Forum Discussion
Ron_Adams_11068
Nimbostratus
NimbostratusSelect among clientssl profiles
Need help with 9.2 iRule syntax to select a clientssl profile other than the default assigned to the virtual server?
A previous post returned this statement:
"Unfortunately, you're going to need to wait until 9.2 where an iRule can select among clientssl profiles."
If you have sample syntax, I'd appreciate it.
11 Replies
- Ron,
I'd check this posting for an answer to your questions. Another user had the same question and was able to find some helpful information:
Click here
-Colin 
laurent_marion2Hi,
i follow all posts and not find the good answer.
Is it possible to change the ssl client profile by another inside Irule?
Thanks- Use the following command to switch between SSL profiles:
SSL::profile
Note: If you are doing this to select among client certificates, you'll need to do it before the SSL negotiation occurs (or you'll need to have SSL renegotiate). A common application would be to have a generic SSL profile with no certificate required, then after receiving the initial uri, switch SSL profiles and force an SSL::renegotiate to test for the required certificate. Either that or determine the SSL profile based on L4 information. 
Lance_King_5508Colin,
Thanks for adding the code.
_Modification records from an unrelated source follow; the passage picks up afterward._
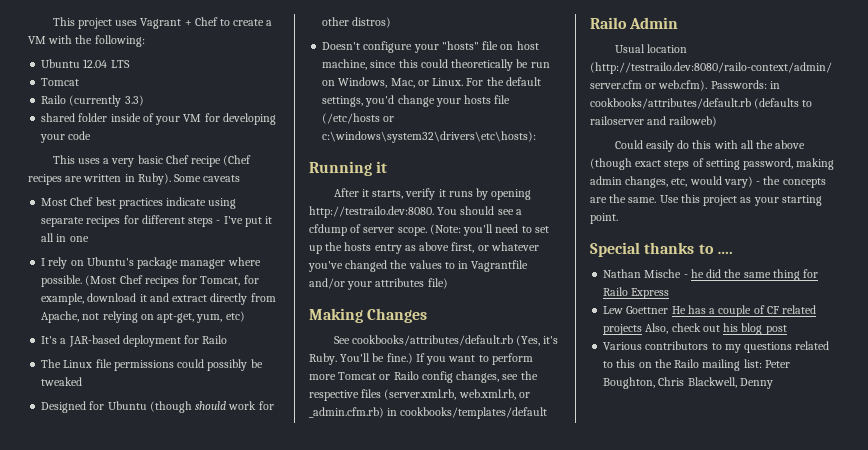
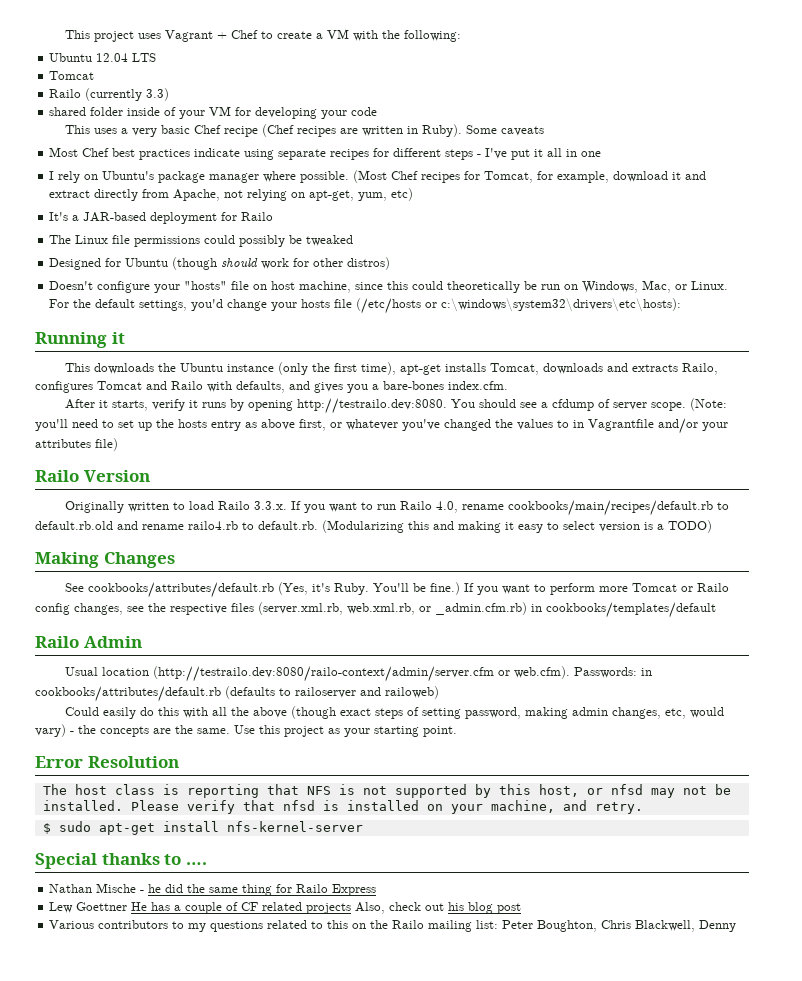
(388, 167) none -> [65,362,719,375] [35,381,508,393] // This downloads the Ubuntu instance (only the first time), apt-get installs Tomcat, downloads and extracts Railo, configures Tomcat and Railo with defaults, and gives you a bare-bones index.cfm.
(448, 283) none -> [35,470,150,482] [65,500,730,516] [35,520,712,533] // Railo Version // Originally written to load Railo 3.3.x. If you want to run Railo 4.0, rename cookbooks/main/recipes/default.rb to default.rb.old and rename railo4.rb to default.rb. (Modularizing this and making it easy to select version is a TODO)
(618, 218) none -> [35,756,179,768] [42,784,731,798] [42,800,643,814] [42,821,363,835] // Error Resolution // The host class is reporting that NFS is not supported by this host, or nfsd may not be installed. Please verify that nfsd is installed on your machine, and retry. // $ sudo apt-get install nfs-kernel-server

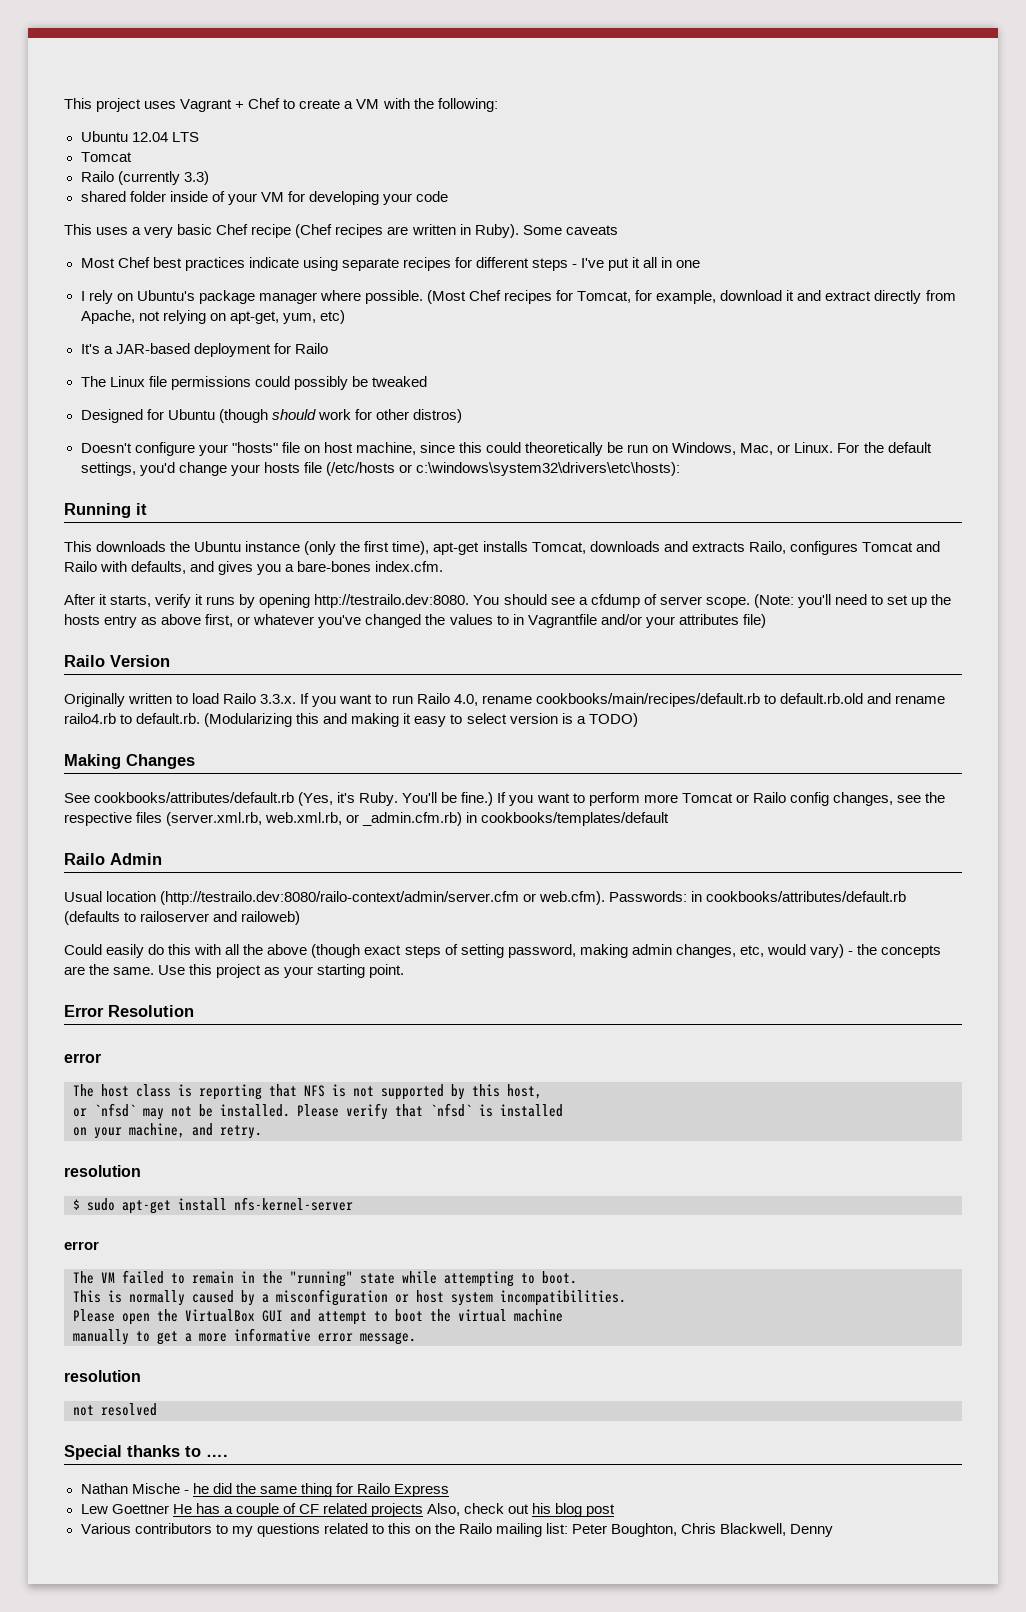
(179, 762) none -> [64,1053,101,1063] // error
[586,784,643,795] or nfsd -> [73,1103,136,1117] // or `nfsd`
[282,800,315,811] nfsd -> [430,1103,472,1117] `nfsd`
(419, 805) none -> (563, 1110) //
(643, 808) none -> [64,1165,141,1177] // resolution
(363, 826) none -> [64,1241,99,1250] [73,1270,577,1287] [73,1289,626,1306] [73,1309,563,1325] [73,1328,416,1345] [64,1370,141,1382] [73,1403,157,1416] // error // The VM failed to remain in the "running" state while attempting to boot. // This is normally caused by a misconfiguration or host system incompatibilities. // Please open the VirtualBox GUI and attempt to boot the virtual machine // manually to get a more informative error message. // resolution // not resolved

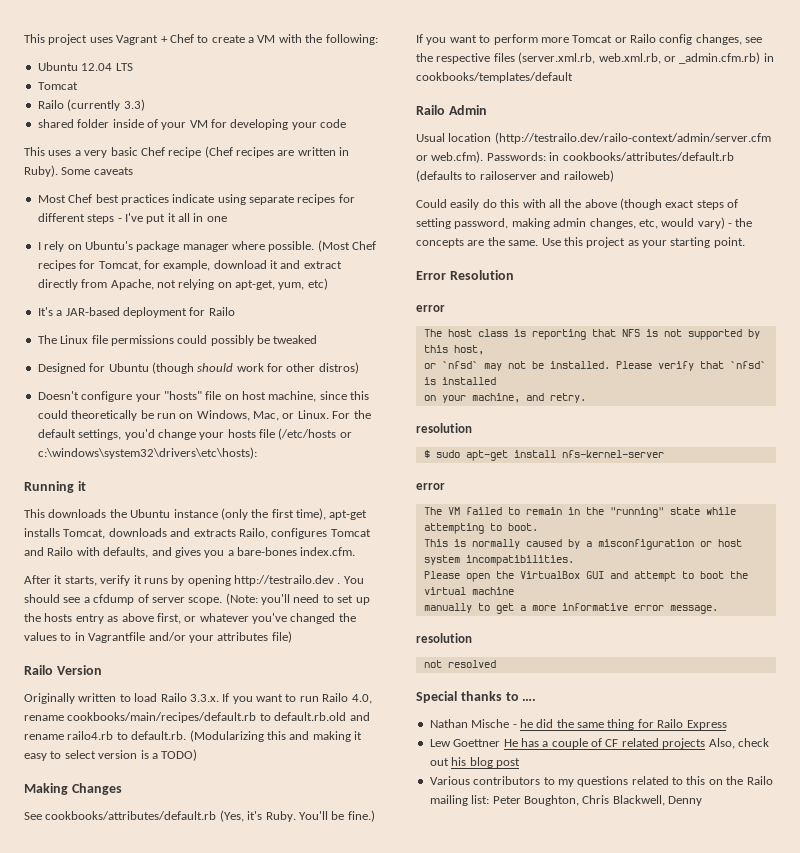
[314,594,470,608] http://testrailo.dev:8080. -> [234,575,341,586] http://testrailo.dev .
[160,891,520,905] (http://testrailo.dev:8080/railo-context/admin/server.cfm -> [494,132,771,144] (http://testrailo.dev/railo-context/admin/server.cfm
I'm new to this, really helps.
I do have a problem though, when I try to save my rule, I get this message:
01070151:3: Rule [set_ssl] error:
line 3: [command is not valid in current event context (HTTP_REQUEST)] [SSL::profile
Is this supported for all versions? I'm running 9.1.
Thanks
Lance- After a little more research, it looks as though the SSL::profile command is only valid under two events:
CLIENT_ACCEPTED and SERVER_CONNECTED
Try using it under one of those two events and see if you don't get better results.
-Colin 
Ron_Adams_11068The sample code provided on DevCentral at http://devcentral.f5.com/wiki/default.aspx/iRules/SSL__profile.html shows the following:
when HTTP_REQUEST {
if { [HTTP::host] eq "host1" } {
SSL::profile host1_profile
} else {
SSL::profile ssl_profile2
}
SSL::renegotiate
}
This is close to what I need to accomplish, yet this results in an error:
[command is not valid in current event context (HTTP_REQUEST)] [SSL::profile host1_profile]
So event context seems to be the major stumbling block. I can't do SSL commands with when HTTP_REQUEST and I can't accesst [HTTP::host] or use SSL:renegotiate with when CLIENT_ACCEPTED.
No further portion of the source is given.